SUPPLIED MATERIAL below:

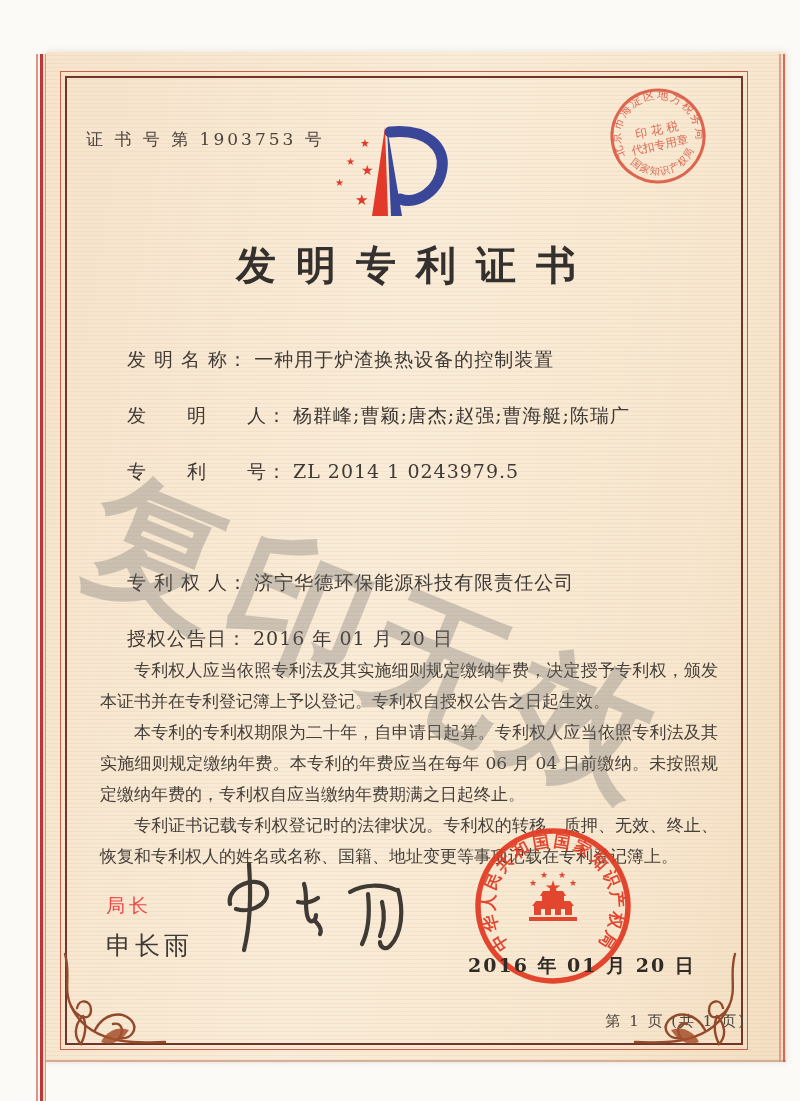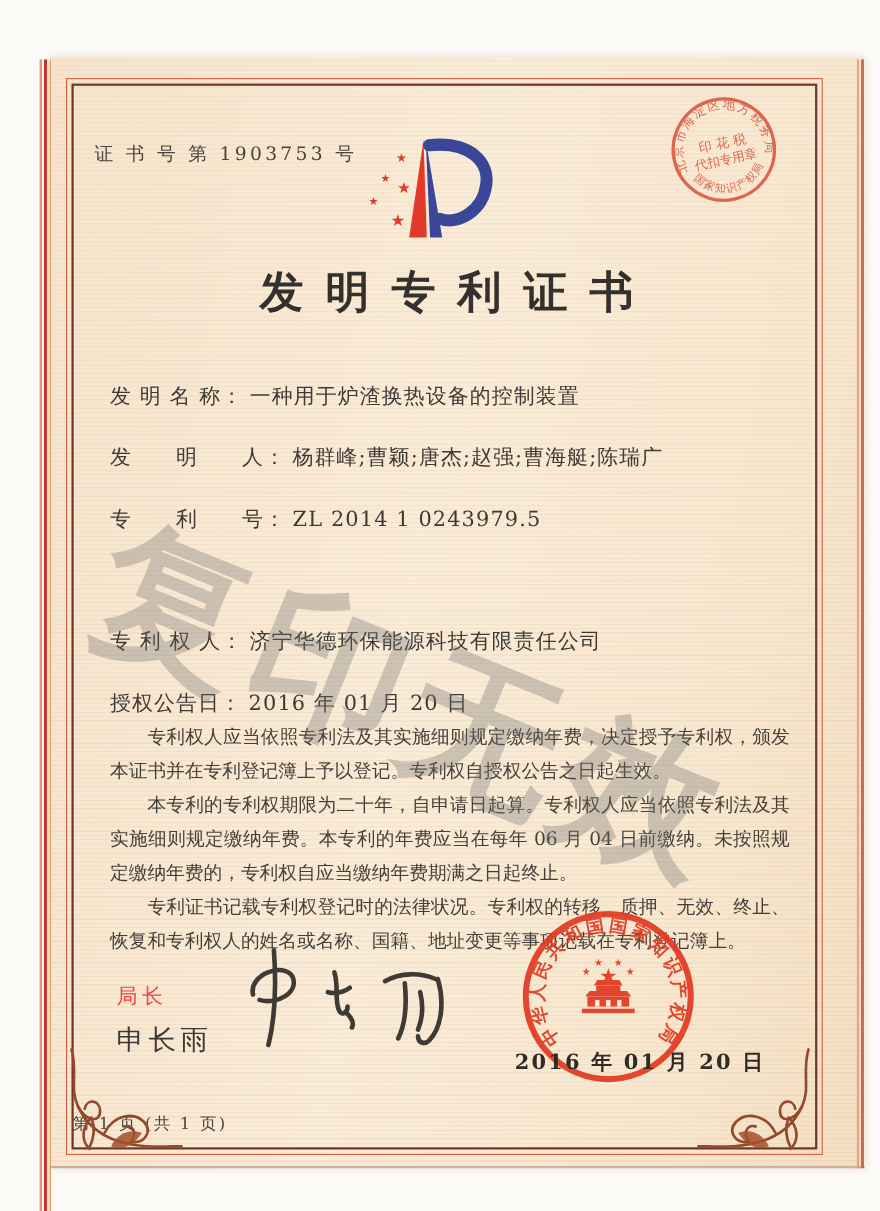--- a/index.html
+++ b/index.html
@@ -43,21 +43,21 @@
   }
   .logo { position:absolute; left:322px; top:106px; }
   .title {
     position:absolute; left:66px; top:238px; width:680px; text-align:center;
     font-size:40px; font-weight:600; letter-spacing:20px; text-indent:20px;
     color:#33302d;
   }
 
   
   .field { position:absolute; left:100px; font-size:19px; color:#3e3934; letter-spacing:1px; white-space:nowrap; }
-  .field .lab { display:inline-block; }
+  .field .lab { display:inline-block;margin-left:27px; }
   .field .val { display:inline-block; margin-left:6px;text-align:center; }
   .f0 { top:347px; } .f1 { top:403px; } .f2 { top:459px; }
   .f3 { top:514px; } .f4 { top:570px; } .f5 { top:626px; }
 
   
   .body-text {
     position:absolute; left:100px; top:655px; width:618px;
     font-size:17px; line-height:31px; color:#443f39; text-align:justify;
   }
   .body-text p { text-indent:2em; margin:0; }
@@ -83,21 +83,21 @@
   .watermark {
     position:absolute; left:128px; top:438px; z-index:6; pointer-events:none;
     font-size:142px; font-weight:700; letter-spacing:10px; white-space:nowrap;
     color:rgba(108,108,108,0.32);
     transform:rotate(22deg); transform-origin:0 0;
     font-family:"DejaVu Sans","Liberation Sans",sans-serif;
   }
 
   
   .footer {
-    position:absolute; left:66px; top:1012px; width:680px; text-align:left;
+    position:absolute; left:66px; top:1012px; width:680px; text-align:right;
     font-size:15px; letter-spacing:2px; color:#4b443c;
   }
 
   svg text { font-family:"DejaVu Serif","Liberation Serif",serif; }
 </style>
 </head>
 <body>
 
 <div class="stage">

End of SUPPLIED MATERIAL.

• WHAT IS EXPECTED
Which lines above include the word "align"? Return each one.

• SOLUTION TO THE EXERCISE
     position:absolute; left:66px; top:238px; width:680px; text-align:center;
   .field .val { display:inline-block; margin-left:6px;text-align:center; }
     font-size:17px; line-height:31px; color:#443f39; text-align:justify;
-    position:absolute; left:66px; top:1012px; width:680px; text-align:left;
+    position:absolute; left:66px; top:1012px; width:680px; text-align:right;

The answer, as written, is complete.